Today, I’m excited to announce the launch of the second edition of Consulting Fees: A Guide for Independent Consultants. I’ve completely overhauled the original guide and expanded it to 124 pages. To help you move your businesses to the next level, I’ve added a major section on Solution-Based Fees, which includes help in overcoming any emotional blocks you may have in charging fees that represent the value of the solutions you offer. As you may already know, charging by the hour has limits in the long term and, to build true wealth and freedom, you need to charge for your solutions, not your time.

Help in moving to Solution-based Fees
The updated Consulting Fees guide still includes all the information on consulting fee formulae, models and methods, but now there’s more information to help you work toward a more sophisticated model, where your feels truly reflect your value. The problem with an hourly rate is that there’s a cap on how much you can earn. You can only work so many hours in a day! However, while some people out there urge you to simply start asking for fees that reflect your value, you may need to overcome some obstacles and even internal roadblocks before you can do so.

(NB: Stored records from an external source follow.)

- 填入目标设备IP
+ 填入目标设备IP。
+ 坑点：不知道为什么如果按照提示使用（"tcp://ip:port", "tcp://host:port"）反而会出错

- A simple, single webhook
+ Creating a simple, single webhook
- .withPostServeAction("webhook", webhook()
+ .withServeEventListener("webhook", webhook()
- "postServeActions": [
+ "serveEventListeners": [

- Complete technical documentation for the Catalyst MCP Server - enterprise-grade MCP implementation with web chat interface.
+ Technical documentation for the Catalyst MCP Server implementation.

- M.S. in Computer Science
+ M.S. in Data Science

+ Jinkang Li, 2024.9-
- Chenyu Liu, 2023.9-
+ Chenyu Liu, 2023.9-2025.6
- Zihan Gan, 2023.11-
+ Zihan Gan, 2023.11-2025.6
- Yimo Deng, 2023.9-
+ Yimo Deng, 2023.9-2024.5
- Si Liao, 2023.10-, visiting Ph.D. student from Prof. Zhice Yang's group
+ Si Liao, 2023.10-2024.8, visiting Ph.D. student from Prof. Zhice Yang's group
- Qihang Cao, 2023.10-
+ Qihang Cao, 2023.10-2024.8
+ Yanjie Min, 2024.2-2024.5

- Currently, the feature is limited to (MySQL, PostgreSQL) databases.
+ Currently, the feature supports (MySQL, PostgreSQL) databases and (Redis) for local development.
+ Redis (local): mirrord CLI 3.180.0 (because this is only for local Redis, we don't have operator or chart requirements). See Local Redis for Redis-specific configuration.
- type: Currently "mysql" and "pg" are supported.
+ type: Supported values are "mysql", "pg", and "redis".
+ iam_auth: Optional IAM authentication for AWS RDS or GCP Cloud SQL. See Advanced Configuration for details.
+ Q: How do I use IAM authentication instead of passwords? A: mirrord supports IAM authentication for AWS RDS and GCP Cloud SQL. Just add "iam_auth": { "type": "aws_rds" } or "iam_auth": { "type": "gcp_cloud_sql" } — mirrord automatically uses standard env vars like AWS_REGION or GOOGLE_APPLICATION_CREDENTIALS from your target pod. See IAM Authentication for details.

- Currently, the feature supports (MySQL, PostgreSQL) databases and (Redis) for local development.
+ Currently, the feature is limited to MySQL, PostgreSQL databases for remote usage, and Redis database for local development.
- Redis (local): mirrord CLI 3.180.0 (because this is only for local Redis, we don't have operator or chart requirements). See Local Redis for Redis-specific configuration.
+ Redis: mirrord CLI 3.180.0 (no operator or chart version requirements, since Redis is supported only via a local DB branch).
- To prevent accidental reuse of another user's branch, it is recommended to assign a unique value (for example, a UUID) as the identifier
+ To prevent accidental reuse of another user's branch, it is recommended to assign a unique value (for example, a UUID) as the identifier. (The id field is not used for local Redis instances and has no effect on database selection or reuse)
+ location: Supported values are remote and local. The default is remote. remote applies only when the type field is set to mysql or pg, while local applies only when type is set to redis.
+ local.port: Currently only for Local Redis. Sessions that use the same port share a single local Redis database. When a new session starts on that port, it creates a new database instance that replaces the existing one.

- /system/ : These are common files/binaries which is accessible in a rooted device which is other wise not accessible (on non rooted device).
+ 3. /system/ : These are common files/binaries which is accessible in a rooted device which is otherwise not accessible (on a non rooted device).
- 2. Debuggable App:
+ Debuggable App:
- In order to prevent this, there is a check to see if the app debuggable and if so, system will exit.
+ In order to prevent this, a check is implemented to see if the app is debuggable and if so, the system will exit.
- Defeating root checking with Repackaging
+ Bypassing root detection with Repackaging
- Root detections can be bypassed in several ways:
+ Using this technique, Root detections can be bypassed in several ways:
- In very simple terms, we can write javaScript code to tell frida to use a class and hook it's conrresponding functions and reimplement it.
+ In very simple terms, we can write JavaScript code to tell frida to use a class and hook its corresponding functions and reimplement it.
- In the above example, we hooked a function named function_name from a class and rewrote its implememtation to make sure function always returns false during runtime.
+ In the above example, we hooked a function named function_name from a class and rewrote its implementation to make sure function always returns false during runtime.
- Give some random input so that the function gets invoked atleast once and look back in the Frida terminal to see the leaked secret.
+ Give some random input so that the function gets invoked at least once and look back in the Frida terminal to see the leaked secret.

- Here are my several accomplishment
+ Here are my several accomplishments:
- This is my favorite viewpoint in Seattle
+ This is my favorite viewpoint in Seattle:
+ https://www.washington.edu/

The new guide goes into detail about some of the things you and your business need to do so that you can move to solution-based fees.
 
A realistic approach to consulting rates
I’ve always tried to approach my ebooks and the articles on this website with the idea that the information I provide has to be realistic. I’ve shied away from talking about Solution-based Fees up till now because, while I really think it’s the key to getting ahead in consulting, it’s an approach that really takes a certain mindset. Most of the books out there seem to think that all you have to do is change your mindset and start holding your ground. However, I really don’t think that’s realistic. You have to do some inner work — whether on yourself or your business — before you can jump to solution-based fees. If you’re not in a position of internal strength in yourself and your business, Solution-based Fees will be too far a leap. Many of the other proponents of making that move really do very little other than promote the idea — they don’t talk about the work you need to do to get ready. So that’s why I’ve gone into depth about some of those hurdles and focused on helping you prepare for Solution-based Fees.
 
The consulting fee model you choose is up to you
Really, setting your fees comes down to valuing yourself and your boundaries. If you have a strong sense of yourself and your business and you choose a model that reflects that, you’ll be in a much better position to run your business. Fees and contracts are all about setting boundaries and it can sometimes take some work to get to a point where you’re grounded in the value you offer and the wisdom of your own experience. However, you may not be ready to make the move to Solution-based Fees and that’s totally okay. Many successful consultants stick to solid models, such as charging by the hour. That’s why the first half of my Consulting Fees Guide talks about those models in depth. It’s your choice and your business. You’re the best one to make decisions.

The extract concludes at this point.